===== Records for this task =====

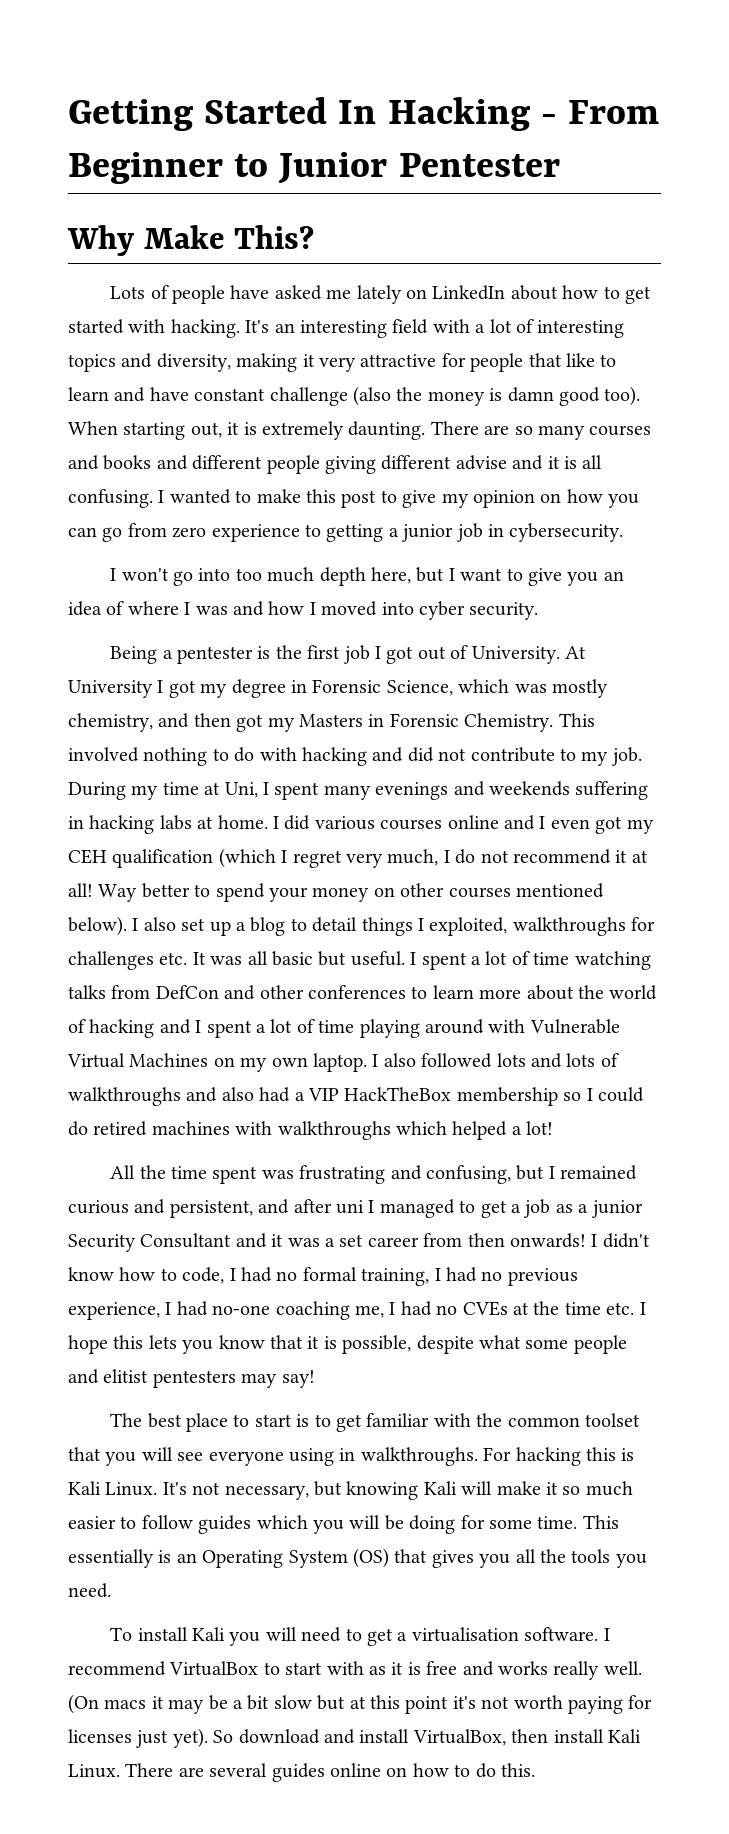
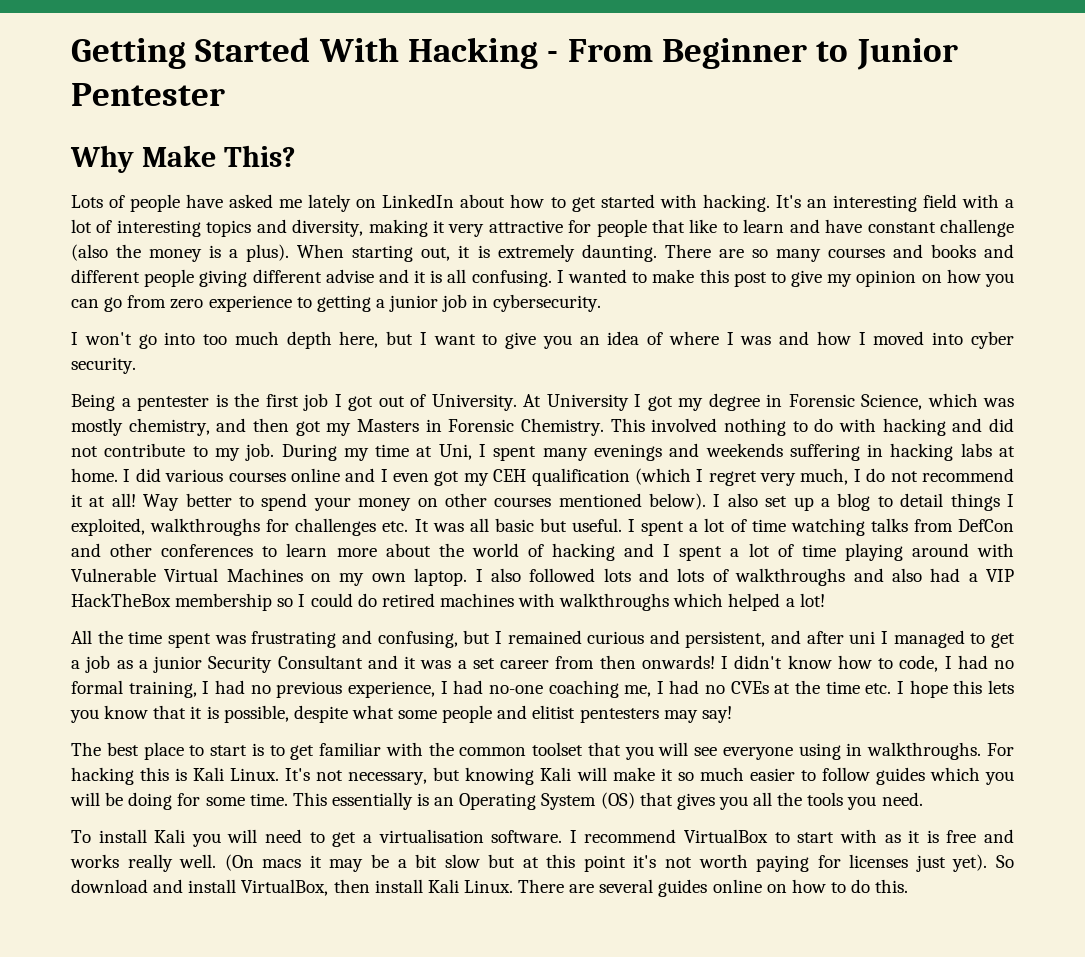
- Getting Started In Hacking - From Beginner to Junior Pentester
+ Getting Started With Hacking - From Beginner to Junior Pentester
- It's an interesting field with a lot of interesting topics and diversity, making it very attractive for people that like to learn and have constant challenge (also the money is damn good too).
+ It's an interesting field with a lot of interesting topics and diversity, making it very attractive for people that like to learn and have constant challenge (also the money is a plus).

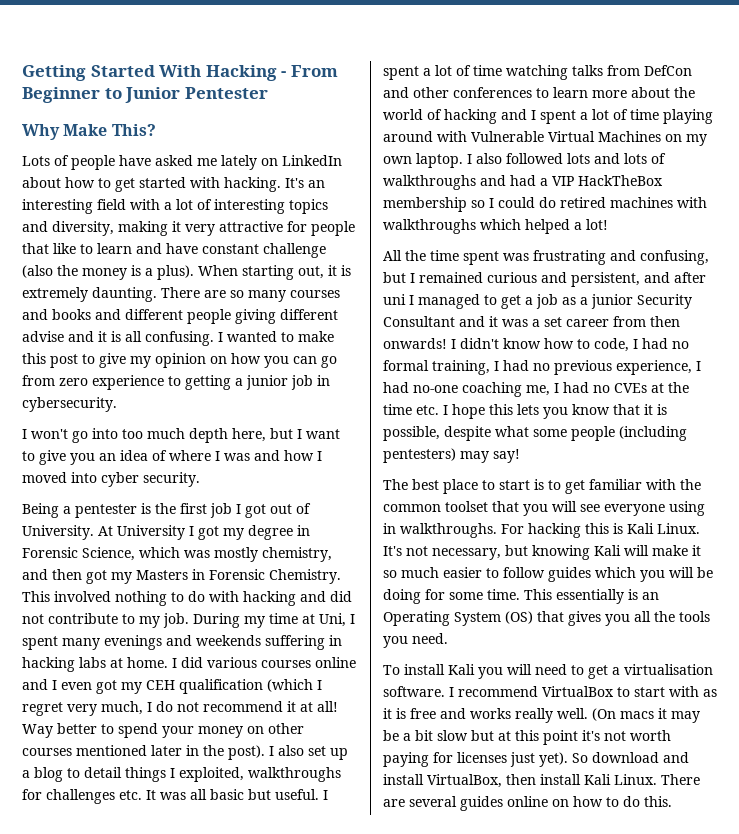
- Way better to spend your money on other courses mentioned below).
+ Way better to spend your money on other courses mentioned later in the post).
- I also followed lots and lots of walkthroughs and also had a VIP HackTheBox membership so I could do retired machines with walkthroughs which helped a lot!
+ I also followed lots and lots of walkthroughs and had a VIP HackTheBox membership so I could do retired machines with walkthroughs which helped a lot!
- I didn't know how to code, I had no formal training, I had no previous experience, I had no-one coaching me, I had no CVEs at the time etc. I hope this lets you know that it is possible, despite what some people and elitist pentesters may say!
+ I didn't know how to code, I had no formal training, I had no previous experience, I had no-one coaching me, I had no CVEs at the time etc. I hope this lets you know that it is possible, despite what some people (including pentesters) may say!

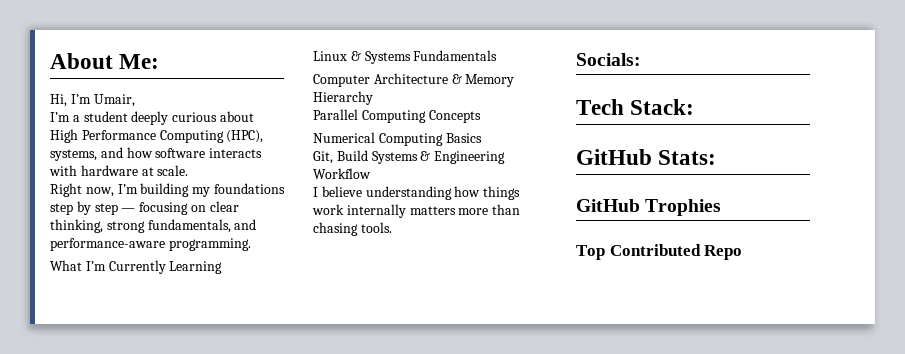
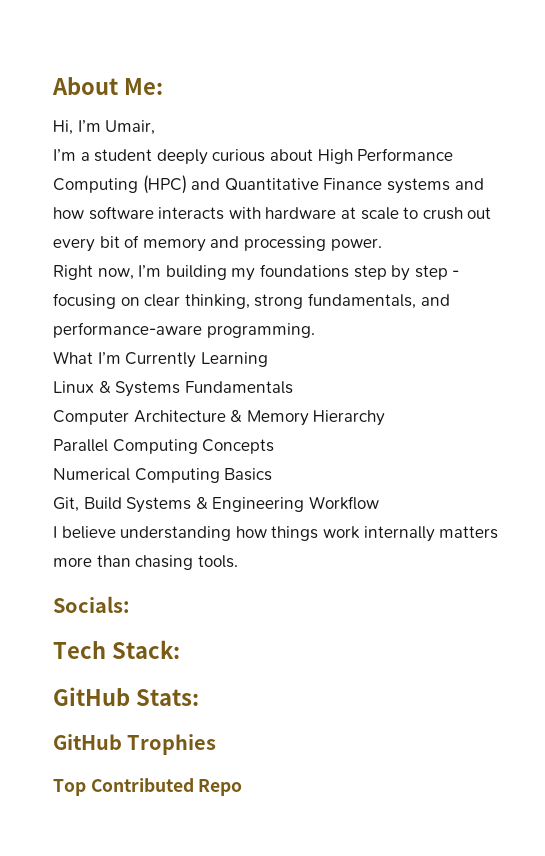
- I’m a student deeply curious about High Performance Computing (HPC), systems, and how software interacts with hardware at scale.
+ I’m a student deeply curious about High Performance Computing (HPC) and Quantitative Finance systems and how software interacts with hardware at scale to crush out every bit of memory and processing power.
- Right now, I’m building my foundations step by step — focusing on clear thinking, strong fundamentals, and performance-aware programming.
+ Right now, I’m building my foundations step by step - focusing on clear thinking, strong fundamentals, and performance-aware programming.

=====

→ Task brief: The expected answer is the data retyped exactly, without pictures.

→ Exercise solution:
- Getting Started In Hacking - From Beginner to Junior Pentester
+ Getting Started With Hacking - From Beginner to Junior Pentester
- It's an interesting field with a lot of interesting topics and diversity, making it very attractive for people that like to learn and have constant challenge (also the money is damn good too).
+ It's an interesting field with a lot of interesting topics and diversity, making it very attractive for people that like to learn and have constant challenge (also the money is a plus).

- Way better to spend your money on other courses mentioned below).
+ Way better to spend your money on other courses mentioned later in the post).
- I also followed lots and lots of walkthroughs and also had a VIP HackTheBox membership so I could do retired machines with walkthroughs which helped a lot!
+ I also followed lots and lots of walkthroughs and had a VIP HackTheBox membership so I could do retired machines with walkthroughs which helped a lot!
- I didn't know how to code, I had no formal training, I had no previous experience, I had no-one coaching me, I had no CVEs at the time etc. I hope this lets you know that it is possible, despite what some people and elitist pentesters may say!
+ I didn't know how to code, I had no formal training, I had no previous experience, I had no-one coaching me, I had no CVEs at the time etc. I hope this lets you know that it is possible, despite what some people (including pentesters) may say!

- I’m a student deeply curious about High Performance Computing (HPC), systems, and how software interacts with hardware at scale.
+ I’m a student deeply curious about High Performance Computing (HPC) and Quantitative Finance systems and how software interacts with hardware at scale to crush out every bit of memory and processing power.
- Right now, I’m building my foundations step by step — focusing on clear thinking, strong fundamentals, and performance-aware programming.
+ Right now, I’m building my foundations step by step - focusing on clear thinking, strong fundamentals, and performance-aware programming.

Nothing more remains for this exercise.